In his most recent position, Claude was responsible for overseeing network planning, implementation and I/T security for all of the SDBOR public universities. These duties led to Claude working closely with BIT staff for wide-area networking, security, compliance, and advanced technology efforts. Claude was a key member of the task force that led to the construction of South Dakota’s Research, Education and Economic Development network, commonly known as REED. Claude was instrumental in bolstering South Dakota’s position in the Research and Education network communities with his work with Internet2 and the Great Plains Network.

The relationship between BIT and the Board of Regents can be challenging considering varying political, financial and technology considerations. Claude has always been successful to bridge those gaps without losing sight of the end-goal.

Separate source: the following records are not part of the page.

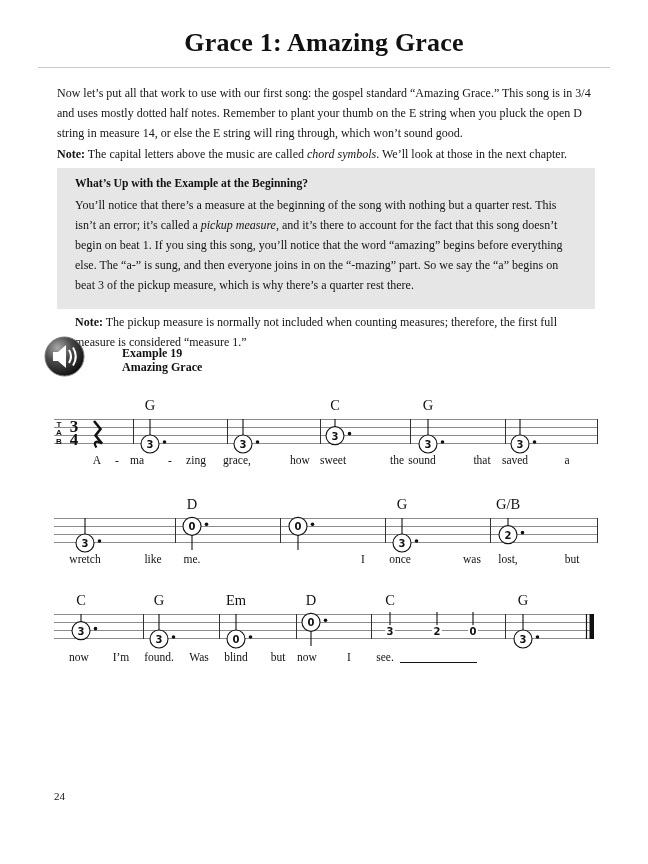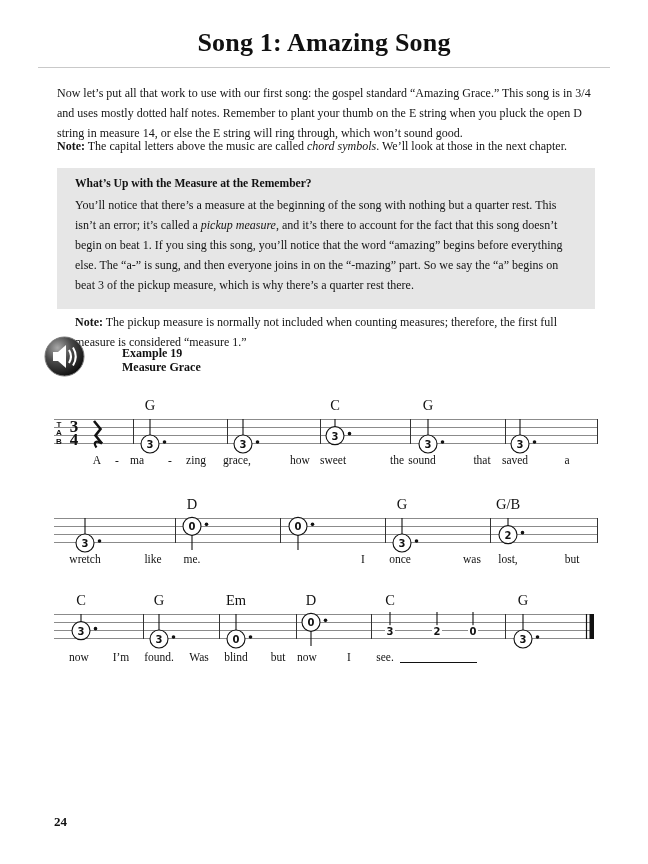--- a/index.html
+++ b/index.html
@@ -3,45 +3,45 @@
 <meta charset="utf-8">
 <style>
   html,body{margin:0;padding:0;background:#fff;}
   #page{position:relative;width:648px;height:864px;background:#ffffff;overflow:hidden;
         font-family:"Liberation Serif", serif;color:#111;}
   .abs{position:absolute;}
   #page-title{left:0;top:28px;width:648px;text-align:center;font-size:26px;font-weight:bold;letter-spacing:0.2px;}
   #title-rule{left:38px;top:67px;width:572px;height:1px;background:#c9c9c9;}
   .bodytext{font-size:12px;line-height:20px;color:#141414;}
   #intro-para{left:57px;top:83px;width:540px;}
-  #intro-note{left:57px;top:136px;width:540px;}
+  #intro-note{left:57px;top:144px;width:540px;}
   #measure-box{left:57px;top:168px;width:538px;height:141px;background:#e6e6e6;box-sizing:border-box;
                padding:9px 18px 0 18px;}
   #measure-box h3{margin:0 0 5px 0;font-size:11.6px;line-height:13px;}
   #box-note{margin-top:17px;}
   #example-label{left:122px;top:346px;font-size:12px;font-weight:bold;line-height:14px;}
-  #page-number{left:54px;top:814px;font-size:13px;font-weight:bold;}
+  #page-number{left:54px;top:790px;font-size:11px;font-weight:normal;}
   i{font-style:italic;} b{font-weight:bold;}
   #audio-badge{left:44px;top:336px;width:41px;height:41px;}
   svg{display:block;}
   #music-layer{left:0;top:0;pointer-events:none;}
 </style>
 </head>
 <body>
 
 <div id="page">
 
-  <div class="abs" id="page-title">Song 1: Amazing Song</div>
+  <div class="abs" id="page-title">Grace 1: Amazing Grace</div>
   <div class="abs" id="title-rule"></div>
 
   <div class="abs bodytext" id="intro-para">Now let’s put all that work to use with our first song: the gospel standard “Amazing Grace.” This song is in 3/4 and uses mostly dotted half notes. Remember to plant your thumb on the E string when you pluck the open D string in measure 14, or else the E string will ring through, which won’t sound good.</div>
   <div class="abs bodytext" id="intro-note"><b>Note:</b> The capital letters above the music are called <i>chord symbols</i>. We’ll look at those in the next chapter.</div>
 
   <div class="abs" id="measure-box">
-    <h3>What’s Up with the Measure at the Remember?</h3>
+    <h3>What’s Up with the Example at the Beginning?</h3>
     <div class="bodytext">You’ll notice that there’s a measure at the beginning of the song with nothing but a quarter rest. This isn’t an error; it’s called a <i>pickup measure</i>, and it’s there to account for the fact that this song doesn’t begin on beat 1. If you sing this song, you’ll notice that the word “amazing” begins before everything else. The “a-” is sung, and then everyone joins in on the “-mazing” part. So we say the “a” begins on beat 3 of the pickup measure, which is why there’s a quarter rest there.</div>
     <div class="bodytext" id="box-note"><b>Note:</b> The pickup measure is normally not included when counting measures; therefore, the first full measure is considered “measure 1.”</div>
   </div>
 
   <div class="abs" id="audio-badge">
     <svg width="41" height="41" viewBox="0 0 41 41">
       <defs>
         <radialGradient id="ag" cx="32%" cy="28%" r="80%">
           <stop offset="0%" stop-color="#a9a9a9"></stop>
           <stop offset="45%" stop-color="#4a4a4a"></stop>
@@ -51,21 +51,21 @@
       <circle cx="20.5" cy="20.5" r="19.5" fill="url(#ag)" stroke="#777" stroke-width="1"></circle>
       <rect x="9" y="16" width="6" height="9" fill="#fff"></rect>
       <polygon points="14,16 22,9 22,32 14,25" fill="#fff"></polygon>
       <path d="M25 14 q4 6.5 0 13" fill="none" stroke="#fff" stroke-width="2"></path>
       <path d="M29 11.5 q5.5 9 0 18" fill="none" stroke="#fff" stroke-width="2"></path>
     </svg>
   </div>
 
   <div class="abs" id="example-label">
     <div>Example 19</div>
-    <div>Measure Grace</div>
+    <div>Amazing Grace</div>
   </div>
 
   <svg class="abs" id="music-layer" width="648" height="864" viewBox="0 0 648 864">
       <g>
         <line x1="54" y1="419" x2="597" y2="419" stroke="#8b8b8b" stroke-width="1" shape-rendering="crispEdges"></line>
         <line x1="54" y1="427.33" x2="597" y2="427.33" stroke="#8b8b8b" stroke-width="1" shape-rendering="crispEdges"></line>
         <line x1="54" y1="435.66" x2="597" y2="435.66" stroke="#8b8b8b" stroke-width="1" shape-rendering="crispEdges"></line>
         <line x1="54" y1="443.99" x2="597" y2="443.99" stroke="#8b8b8b" stroke-width="1" shape-rendering="crispEdges"></line>
         <line x1="133" y1="419" x2="133" y2="443.99" stroke="#333" stroke-width="1" shape-rendering="crispEdges"></line>
         <line x1="227" y1="419" x2="227" y2="443.99" stroke="#333" stroke-width="1" shape-rendering="crispEdges"></line>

Currently, Claude serves as the chair of the Great Plains Network (GPN) Executive Council, specifically holding a place on the Network Program Committee (NPC), which aims to provide networking services to members that wish to participate. He also serves as a committee member for EPSCoR and the Sanford Underground Research Facility. Claude has also served as a former chair for the Quilt, a national coalition of advanced regional networks for research and education.

Whether Claude was serving as the principal investigator (PI) or co-PI on National Science Foundation research grants, securing our public higher education institutions through rigorous security assessment and compliance checks, or collaborating on the latest telecommunications and network technology project, Claude has always put the students and faculty from South Dakota first and foremost.

His coming days will be filled with travel around the world with his wife by his side.

Best of luck in your travels and best wishes for a healthy retirement, Claude! You have left a legacy of networking and security footprints that will be remembered far into the future.